(Before-and-after change records)
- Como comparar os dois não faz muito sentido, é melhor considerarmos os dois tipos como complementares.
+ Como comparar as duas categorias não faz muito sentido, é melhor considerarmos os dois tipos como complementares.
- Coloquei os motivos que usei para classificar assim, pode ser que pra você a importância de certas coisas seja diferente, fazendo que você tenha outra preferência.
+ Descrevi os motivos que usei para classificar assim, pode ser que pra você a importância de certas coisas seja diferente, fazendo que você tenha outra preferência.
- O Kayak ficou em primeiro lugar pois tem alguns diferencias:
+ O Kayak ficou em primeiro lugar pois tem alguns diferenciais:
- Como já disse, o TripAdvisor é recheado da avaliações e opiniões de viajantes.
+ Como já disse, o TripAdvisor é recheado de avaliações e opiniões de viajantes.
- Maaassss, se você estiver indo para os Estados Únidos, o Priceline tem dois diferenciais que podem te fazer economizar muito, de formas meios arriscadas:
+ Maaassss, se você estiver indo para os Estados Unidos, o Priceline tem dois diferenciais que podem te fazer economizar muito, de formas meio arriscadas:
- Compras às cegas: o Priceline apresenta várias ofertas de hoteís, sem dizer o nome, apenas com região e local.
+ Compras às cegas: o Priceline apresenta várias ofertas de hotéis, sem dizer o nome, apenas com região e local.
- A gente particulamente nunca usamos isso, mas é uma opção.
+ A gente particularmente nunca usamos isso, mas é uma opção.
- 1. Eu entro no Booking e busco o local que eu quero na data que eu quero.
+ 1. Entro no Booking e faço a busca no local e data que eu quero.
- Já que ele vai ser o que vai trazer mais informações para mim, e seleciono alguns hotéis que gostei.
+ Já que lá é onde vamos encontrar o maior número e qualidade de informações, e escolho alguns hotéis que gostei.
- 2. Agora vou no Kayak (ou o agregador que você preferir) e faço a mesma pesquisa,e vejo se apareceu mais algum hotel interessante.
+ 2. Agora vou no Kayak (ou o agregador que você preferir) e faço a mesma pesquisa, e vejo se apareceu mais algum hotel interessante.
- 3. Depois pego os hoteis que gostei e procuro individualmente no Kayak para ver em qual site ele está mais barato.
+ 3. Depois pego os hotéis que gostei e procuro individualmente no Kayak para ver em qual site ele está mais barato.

Your assignment: Search the entries above for "dizer". Show every line that has it.

Expected answer:
- Compras às cegas: o Priceline apresenta várias ofertas de hoteís, sem dizer o nome, apenas com região e local.
+ Compras às cegas: o Priceline apresenta várias ofertas de hotéis, sem dizer o nome, apenas com região e local.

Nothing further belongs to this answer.